Among the entries below, find the lines with the word "text" and return them.

* **Listed records**:
== Segment start ==

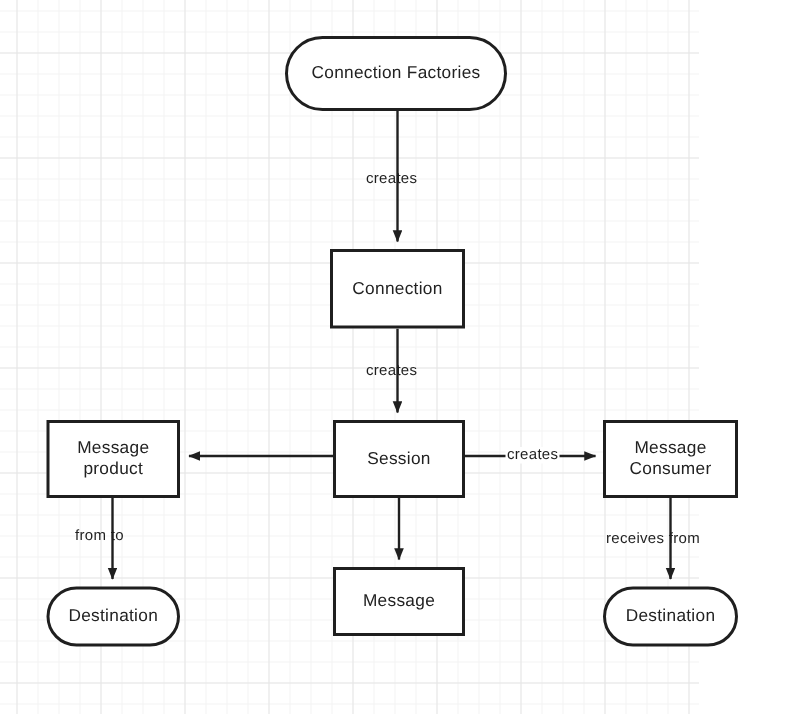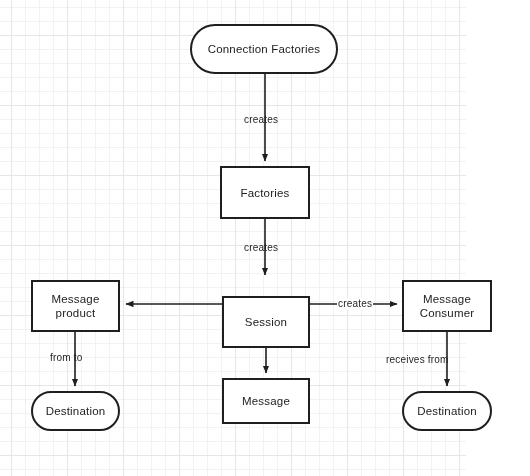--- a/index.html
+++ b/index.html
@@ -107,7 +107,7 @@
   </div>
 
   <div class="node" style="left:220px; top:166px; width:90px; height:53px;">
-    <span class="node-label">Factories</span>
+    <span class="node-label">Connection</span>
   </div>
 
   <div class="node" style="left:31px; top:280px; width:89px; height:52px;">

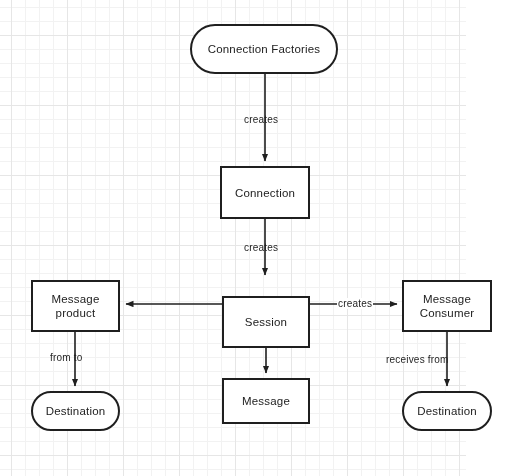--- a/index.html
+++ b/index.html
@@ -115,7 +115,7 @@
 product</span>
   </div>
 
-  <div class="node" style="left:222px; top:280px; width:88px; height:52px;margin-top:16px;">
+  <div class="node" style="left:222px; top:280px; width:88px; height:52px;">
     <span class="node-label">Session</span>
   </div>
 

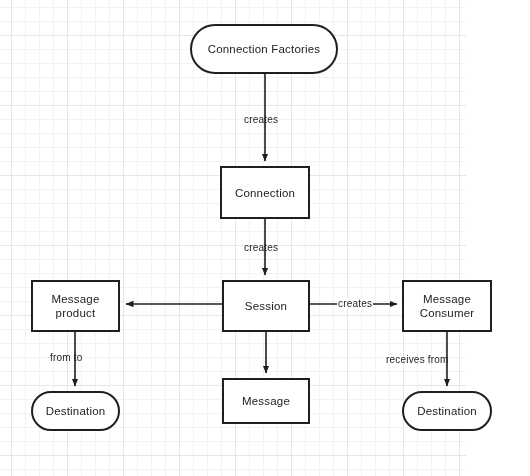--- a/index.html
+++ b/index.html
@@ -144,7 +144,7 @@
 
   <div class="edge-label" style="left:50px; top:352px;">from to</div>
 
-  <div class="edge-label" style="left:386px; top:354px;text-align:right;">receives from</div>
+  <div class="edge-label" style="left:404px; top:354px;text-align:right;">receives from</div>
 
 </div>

== Segment end ==

* **Result for this exercise**:
-  <div class="edge-label" style="left:386px; top:354px;text-align:right;">receives from</div>
+  <div class="edge-label" style="left:404px; top:354px;text-align:right;">receives from</div>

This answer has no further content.